In this section, we load the recordings data from disk, generate data-label pairs, and split them into training and test sets according to the `test_size` defined in the YAML file.

Using `test_size` and `seed` from the YAML config ensures that experiments are reproducible and easily tunable for other tasks by simply updating the configuration.


In [5]:
data_path = model_config['dataset']['path']
test_data_size = model_config['data_splitting']['test_size']
seed = model_config['experiment']['seed']

In [6]:
data_label_pairs, _ = utils.prepare_data_label_pairs(data_path)

In [7]:
from sklearn.model_selection import train_test_split
train_data, test_data = train_test_split(data_label_pairs, test_size=test_data_size, random_state=seed)
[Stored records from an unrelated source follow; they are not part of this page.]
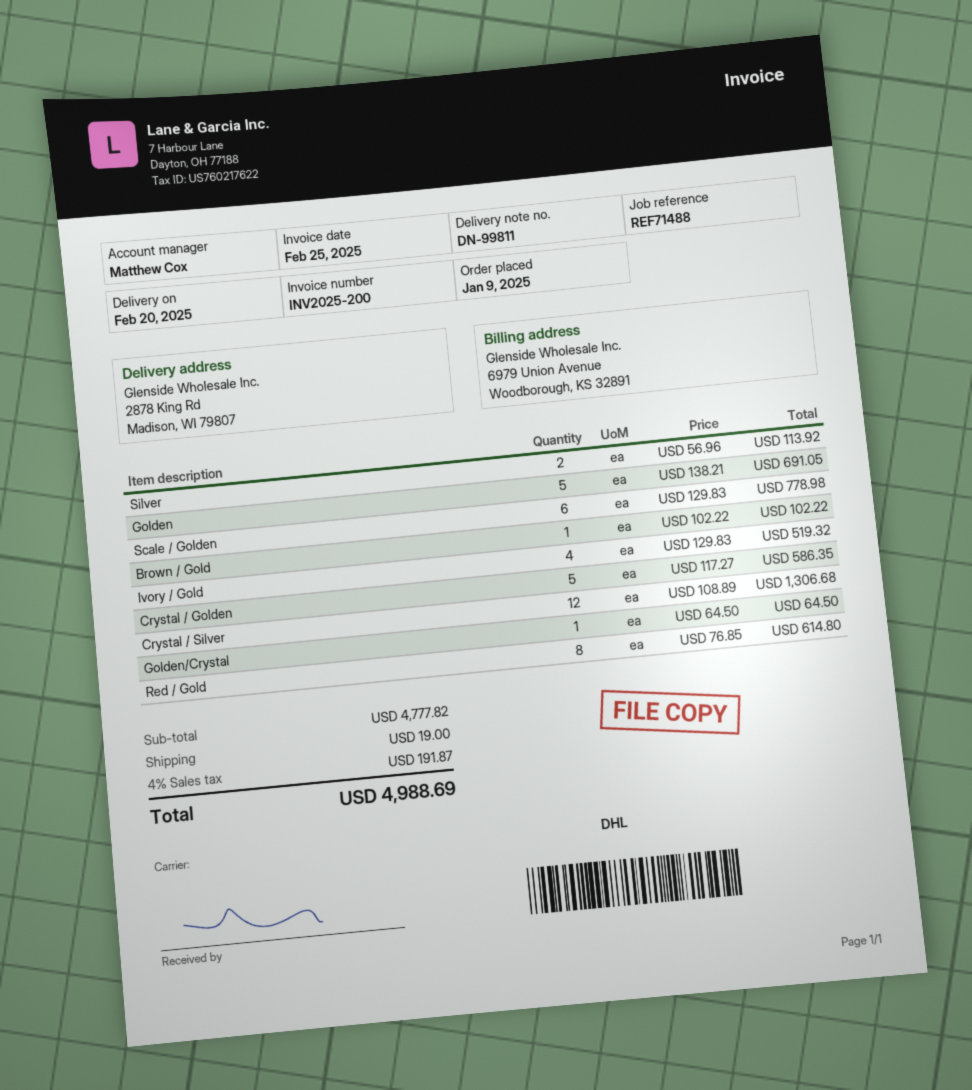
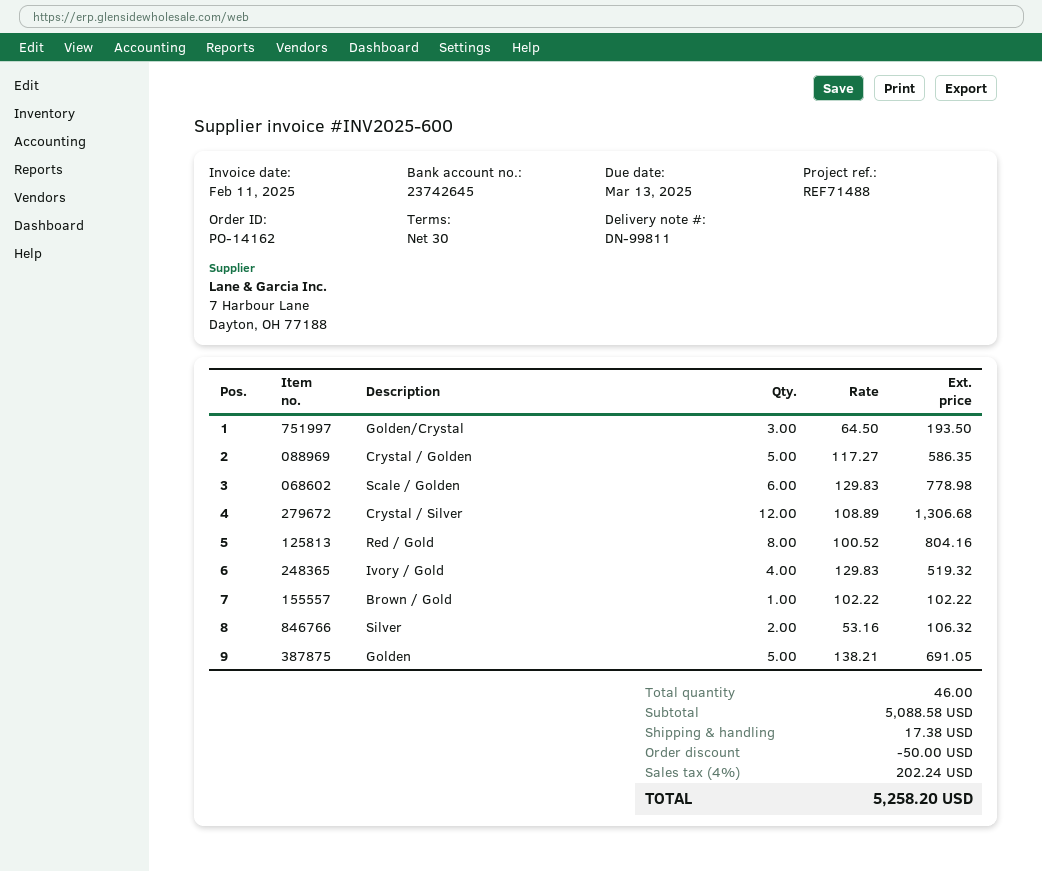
invoice number: INV2025-200 -> INV2025-600
invoice date: 2025-02-25 -> 2025-02-11
Silver: 2 x 56.96 = 113.92 -> 2 x 53.16 = 106.32
Golden/Crystal: 1 x 64.50 = 64.50 -> 3 x 64.50 = 193.50
Red / Gold: 8 x 76.85 = 614.80 -> 8 x 100.52 = 804.16
subtotal: 4777.82 -> 5088.58
discount: none -> 50.00
shipping: 19.00 -> 17.38
tax: 4% = 191.87 -> 4% = 202.24
total: 4988.69 -> 5258.20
## Transform Raw Data into PyTorch Dataset Objects

The `AudioFeaturesDataset` class converts raw data-label pairs into PyTorch-compatible datasets that provide easy access to samples and labels.

AudioFeaturesDataset is a custom dataset class that:

- Loads audio recordings of spoken digits along with their labels.
- Optionally cleans the audio by filtering out noise.
- Extracts MFCC features (a common speech feature).
- Pads or trims these features to a fixed length so all inputs have the same shape.
- Works with PyTorch to provide samples one-by-one when training or testing a model.
- It helps prepare your audio data in the right format for training neural networks efficiently.


In [8]:
from src.data_preprocessor import AudioFeaturesDataset

train_dataset = AudioFeaturesDataset(train_data)
test_dataset = AudioFeaturesDataset(test_data)

In [9]:
print(f"Train size: {len(train_dataset)}")
print(f"Test size: {len(test_dataset)}")

Train size: 2400
Test size: 600


## Create DataLoaders for Batch Processing

Using PyTorch DataLoaders, we enable efficient loading, batching, and shuffling of data during training and evaluation.

In [10]:
import torch

train_loader = torch.utils.data.DataLoader(train_dataset, batch_size=32, shuffle=True)
test_loader = torch.utils.data.DataLoader(test_dataset, batch_size=32, shuffle=False)

In [11]:
input_dim = model_config['model']['input_dim']
hidden_dim = model_config['model']['hidden_dim']
num_layers = model_config['model']['num_layers']
output_dim = model_config['model']['output_dim']

In [12]:
device = torch.device("cuda" if torch.cuda.is_available() else "cpu")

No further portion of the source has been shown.